Igualmente, la película y la serie fotográfica “Ensayando la postura nacional” (2010) se apropian, entre otras, de las representaciones del estereotipo indígena, africano y mestizo que Pedro Centeno Vallenilla llevó al exceso, en sus murales para el Palacio Federal y el Círculo de las Fuerzas Armadas durante los años cincuenta. Ello, mediante modelos provenientes de las zonas marginales caraqueñas que, sustituyendo el original constituido por aquellos perturbadores signos del colonialismo español, reproducen las posturas de frescos y cuadros en el postcolonialismo actual. Apóstol emplaza seguidamente el conjunto al interior de edificios y casas de la época, hoy dedicados a usos más burocráticos. De este modo, se hace doblemente kitsch el acto de sustraer la esencia de la identidad venezolana y de reubicarla en el contexto moderno, donde fue manipulada y enaltecida por la dictadura pérezjimenista.
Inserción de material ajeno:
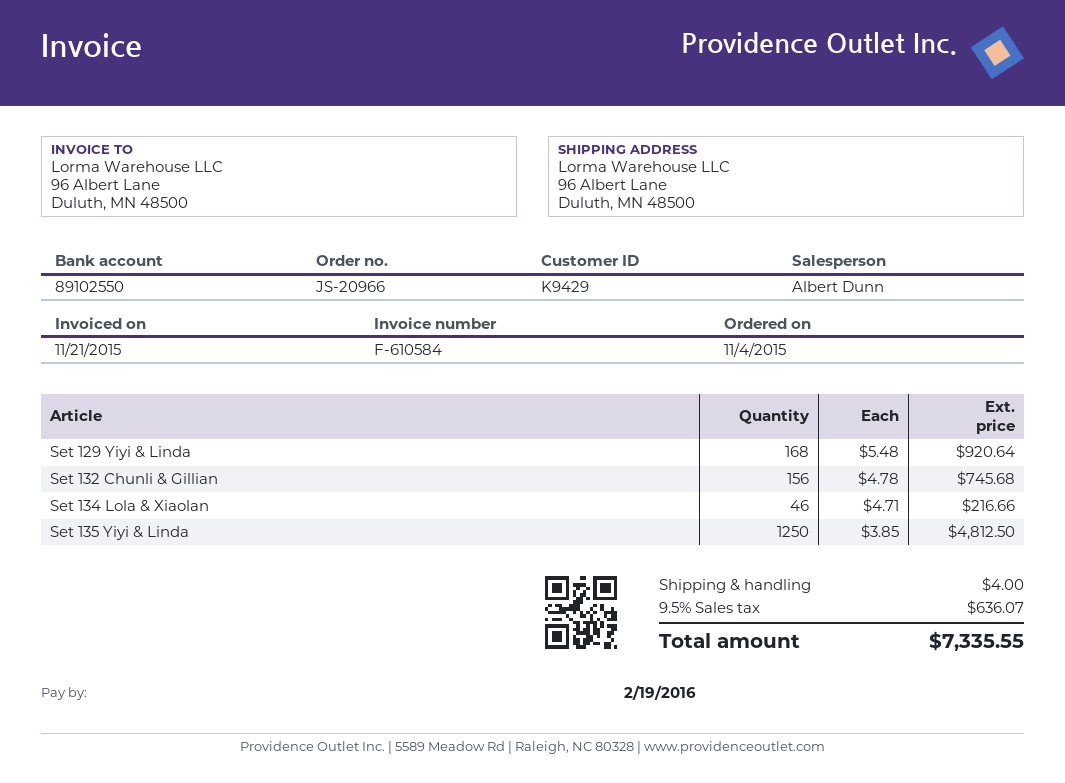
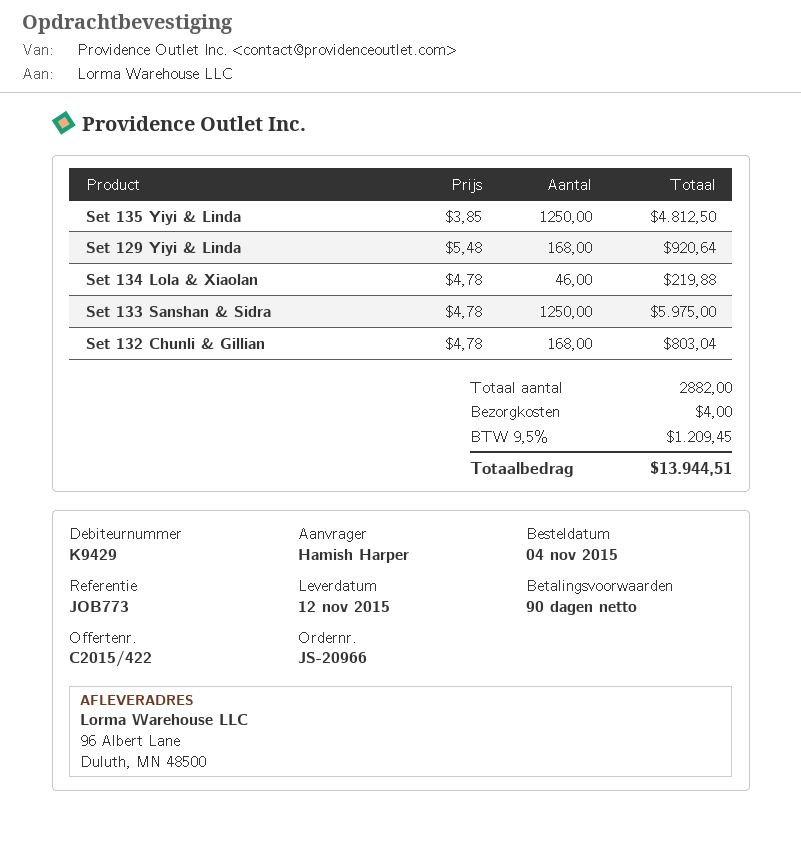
Set 132 Chunli & Gillian: 156 x 4.78 = 745.68 -> 168 x 4.78 = 803.04
Set 134 Lola & Xiaolan: 46 x 4.71 = 216.66 -> 46 x 4.78 = 219.88
Set 133 Sanshan & Sidra: none -> 1250 x 4.78 = 5975.00
tax: 9.5% = 636.07 -> 9.5% = 1209.45
total: 7335.55 -> 13944.51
La punzante apropiación se ha hecho más grotesca en esta contemporaneidad, cuando el chavismo ha buscado igualmente restituir, deformándolo a su medida, dicho estereotipo, por medio del kitsch básico contenido en muñecos, llaveros, camisetas, silbatos, pancartas, gorras y pendones, que sus seguidores han enarbolado en los mítines y desfiles como emblemas anacrónicos o fragmentos desgastados de una identidad que se les hurta. A mayor exacerbación, más se aleja el ser nacional de una posible comprensión de lo que somos, perdiéndose una vez más nuestro destino entre lo contradictorio y confuso, tal cual Mariano Picón Salas había visionariamente afirmado muchos años antes: “El destino nacional se pierde entre lo contradictorio y confuso; una cultura de impresiones y retazos no soldados y flotantes en nuestra realidad histórica, extravía más que dirige al alma venezolana, en la búsqueda y comprensión de sus propios fines”.

El pastiche de ambigüedades y equívocos, donde las anquilosadas consignas políticas han sumergido a Venezuela, descarría aún más dicho destino. Algo que Alexander Apóstol también disecciona en muchas de sus obras, tal cual veremos en la segunda parte de este artículo.